Прекрасному неизменно сопутствует или тьма человеческой судьбы, или блеск человеческой крови
(Из всемирной паутины).
Флерал. Аиталская империя. Гуконский хребет. Дон-мор.
Когда пол под ногами ощутимо вздрогнул, Османдина замерла, прислушавшись. Застывшее на лице изумление, густо замешанное с безумной надеждой делало её похожей на тех юных Ведьм, кто в одну из ночей ощутил силу Крови, впервые обратившись лицом к Мистик.
Любимое старомодное кресло, обивка на котором менялась уже несколько раз за последние четверть века, слегка скрипнуло подлокотниками, когда Ведьма попыталась встать, но пошатнувшийся пол уронил Османдину на мягкую спинку, не дав принять вертикальное положение.
Охнув, она предприняла вторую попытку, которая на этот раз увенчалась успехом.
Огромное здание Круга Ведьм снова вздрогнуло, словно в предсмертной конвульсии, протяжно застонав, и в этом звуке ей послышалось облегчение.
— Наконец-то, — неверяще прошептала она, добавив несколько непечатных фраз от переизбытка нахлынувших эмоций. Такое старая Ведьма позволяла себе весьма и весьма редко, и мало, кто из её товарок мог похвастать, что слышал подобное из уст Османдины.
Ошибки быть не могло, и сейчас происходило именно то, чего она ждала столько лет: законное принятие Силы новой Верховной. Событие, без сомнений знаковое для всех, но судьбоносное для самой Османдины.
Полуприкрыв глаза, она прислушалась к собственным ощущениям, пытаясь отследить малейшие изменения в своём состоянии. Когда по жилам заструилось обволакивающее тепло, с каждым мгновением набирающее температуру, Османдина торжествующе усмехнулась, запрокинув голову, будто от внезапно накатившего блаженства.
Содрогнувшись всем телом, она выдержала новую волну сладострастной судороги, с силой ухватившись за подлокотник кресла, непроизвольно распоров дорогую обивку сформировавшимися хищными когтями. В такие моменты Ведьма редко могла отдавать себе отчёт в своих действиях.
Когда где-то вдали прогремел взрыв, снова встряхнув половину Гуконского хребта до самого основания, Османдина расхохоталась.
И хоть она прекрасно знала, что произойдёт дальше, но всё же давно позабытое чувство нахлынуло, как всегда — внезапно. Ровно за несколько секунд раньше, нежели его ожидала ведьма.
Сила, дарованная обновившейся только что Кровью скоро начнёт жечь вены изнутри, и если её не выпустить, опустошив себя полностью, быстро использовав куда-нибудь когда-то дарованное Мистик, она гарантировано сожжёт Ведьму дотла, оставив лишь иссушенный труп. А это Османдине требовалось меньше всего. И совсем не тогда, когда она уже отчаялась ждать, готовясь принять неизбежное, но получила глоток свежего воздуха.
Это было несравнимо даже с каплей воды, о которой так мечтают заплутавшие в горячих песках неосторожные путники или сбежавшие невольники. Это было большее. Или мучительная Смерть и забвение, или Жизнь! Яркая и снова полноценная и пьянящая.

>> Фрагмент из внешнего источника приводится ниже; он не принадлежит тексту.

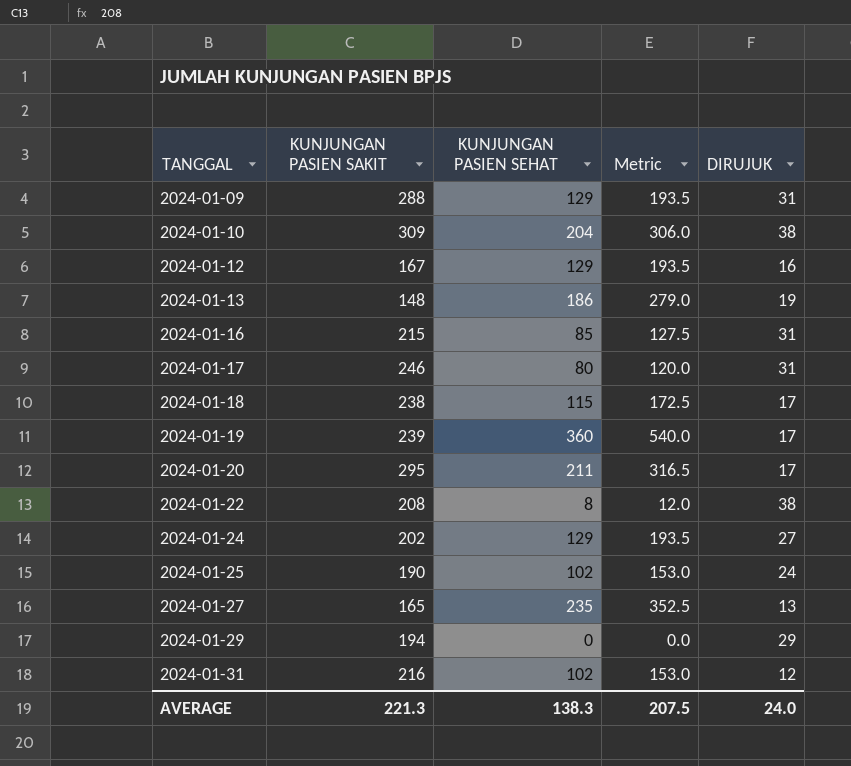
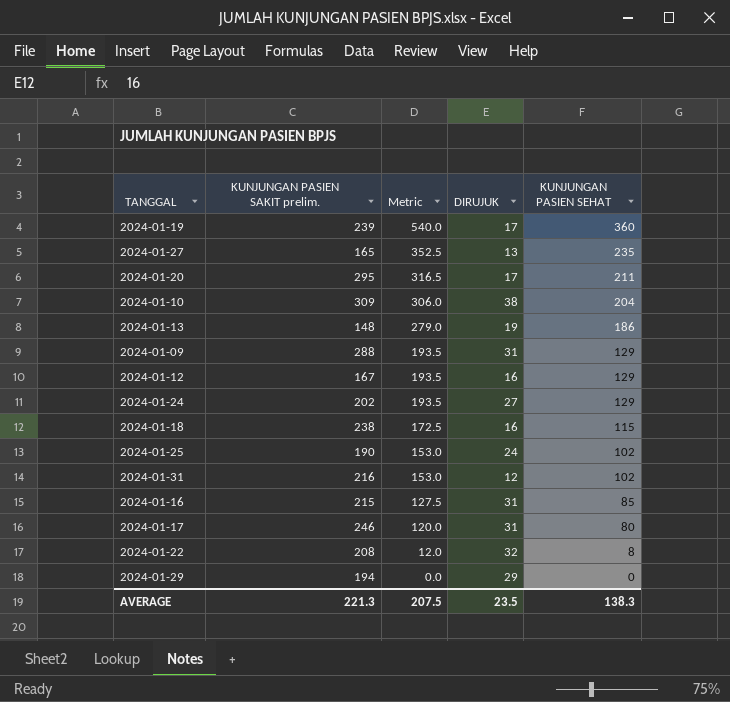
row order: TANGGAL ascending -> Metric descending
column name: KUNJUNGAN PASIEN SAKIT -> KUNJUNGAN PASIEN SAKIT prelim.
column KUNJUNGAN PASIEN SEHAT | position: 3 -> 5
2024-01-18 | DIRUJUK: 17 -> 16
2024-01-22 | DIRUJUK: 38 -> 32
AVERAGE | DIRUJUK: 24.0 -> 23.5

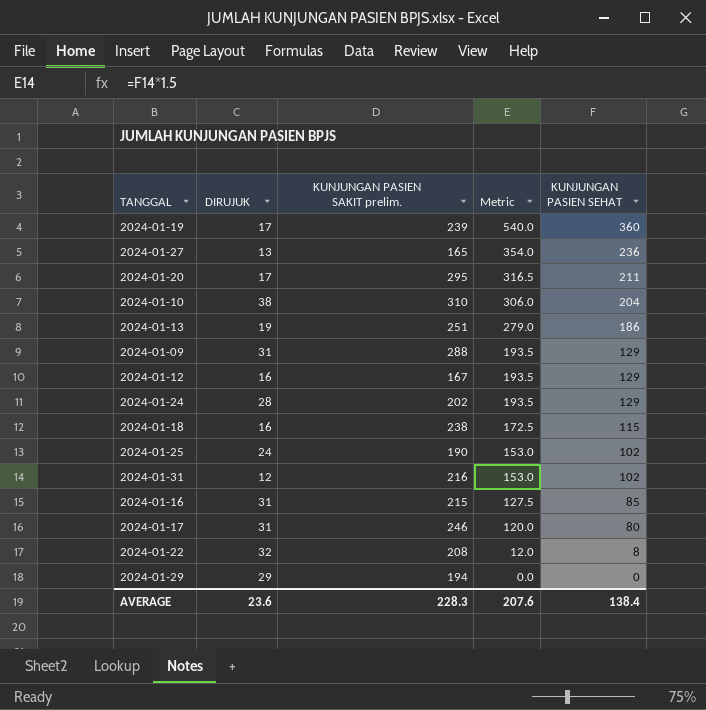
column DIRUJUK | position: 4 -> 2
2024-01-27 | Metric: 352.5 -> 354.0
2024-01-27 | KUNJUNGAN PASIEN SEHAT: 235 -> 236
2024-01-10 | KUNJUNGAN PASIEN SAKIT prelim.: 309 -> 310
2024-01-13 | KUNJUNGAN PASIEN SAKIT prelim.: 148 -> 251
2024-01-24 | DIRUJUK: 27 -> 28
AVERAGE | DIRUJUK: 23.5 -> 23.6
AVERAGE | KUNJUNGAN PASIEN SAKIT prelim.: 221.3 -> 228.3
AVERAGE | Metric: 207.5 -> 207.6
AVERAGE | KUNJUNGAN PASIEN SEHAT: 138.3 -> 138.4

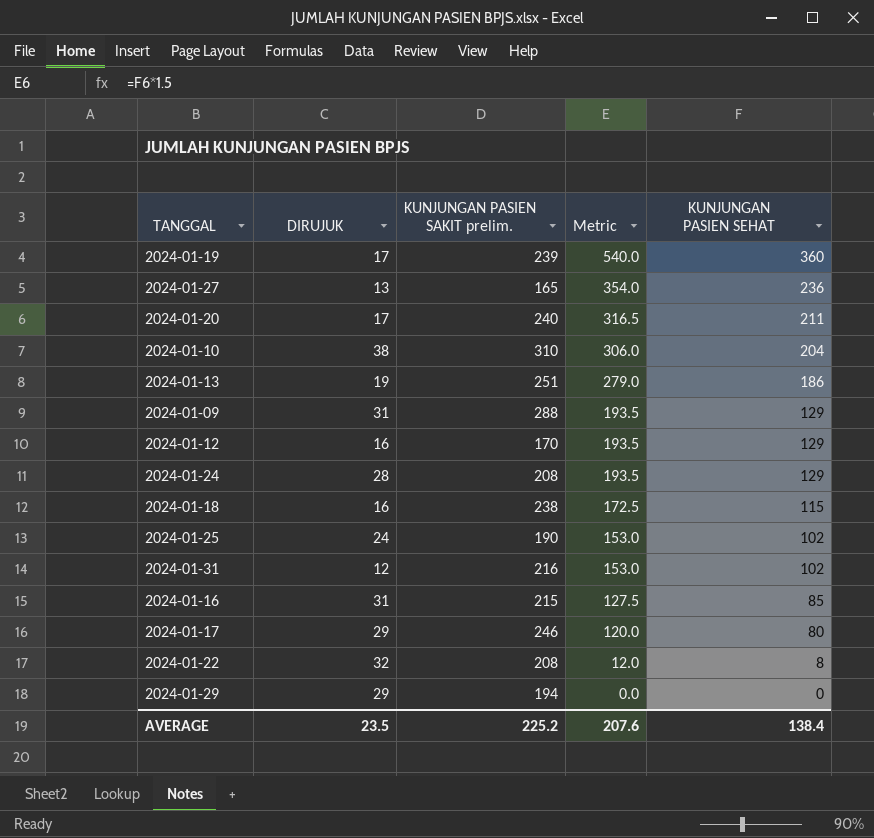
2024-01-20 | KUNJUNGAN PASIEN SAKIT prelim.: 295 -> 240
2024-01-12 | KUNJUNGAN PASIEN SAKIT prelim.: 167 -> 170
2024-01-24 | KUNJUNGAN PASIEN SAKIT prelim.: 202 -> 208
2024-01-17 | DIRUJUK: 31 -> 29
AVERAGE | DIRUJUK: 23.6 -> 23.5
AVERAGE | KUNJUNGAN PASIEN SAKIT prelim.: 228.3 -> 225.2

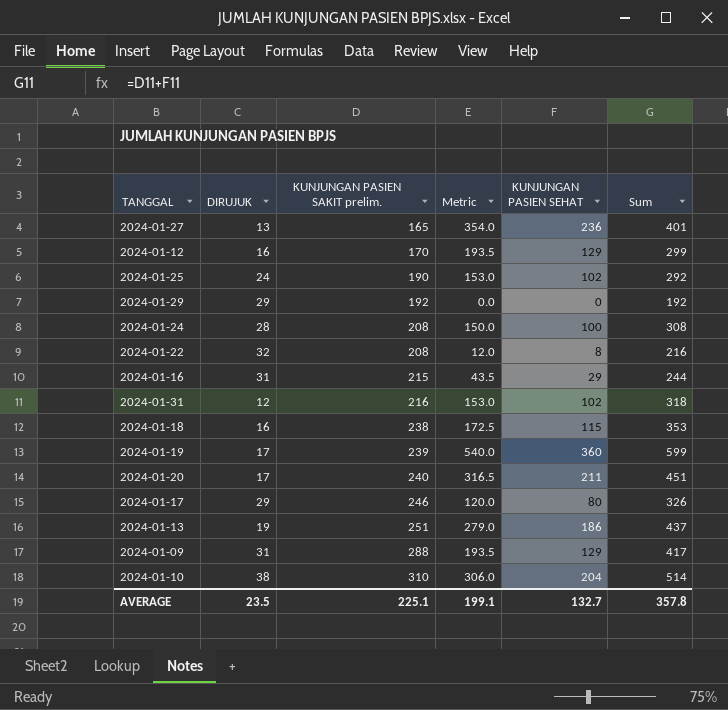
row order: Metric descending -> KUNJUNGAN PASIEN SAKIT prelim. ascending
column Sum | formula: none -> [KUNJUNGAN PASIEN SAKIT prelim.] + [KUNJUNGAN PASIEN SEHAT]
2024-01-29 | KUNJUNGAN PASIEN SAKIT prelim.: 194 -> 192
2024-01-24 | Metric: 193.5 -> 150.0
2024-01-24 | KUNJUNGAN PASIEN SEHAT: 129 -> 100
2024-01-16 | Metric: 127.5 -> 43.5
2024-01-16 | KUNJUNGAN PASIEN SEHAT: 85 -> 29
AVERAGE | KUNJUNGAN PASIEN SAKIT prelim.: 225.2 -> 225.1
AVERAGE | Metric: 207.6 -> 199.1
AVERAGE | KUNJUNGAN PASIEN SEHAT: 138.4 -> 132.7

Повелительный взмах руки, и все свечи, которые в данный момент находились в её опочивальне, вспыхнули яркими вспышками, тут же моментально расплавившись. Миг, и помещение погрузилось во мрак, но Ведьме и не требовался свет, чтобы сейчас без труда различить малейшие детали богатого убранства своей личной комнаты. Больше этого не нужно.
Если бы кто-то смог в данный момент увидеть Османдину, то непременно отметил бы горящие потусторонним зелёным светом колдовские глаза, вспыхнувшие в кромешной тьме.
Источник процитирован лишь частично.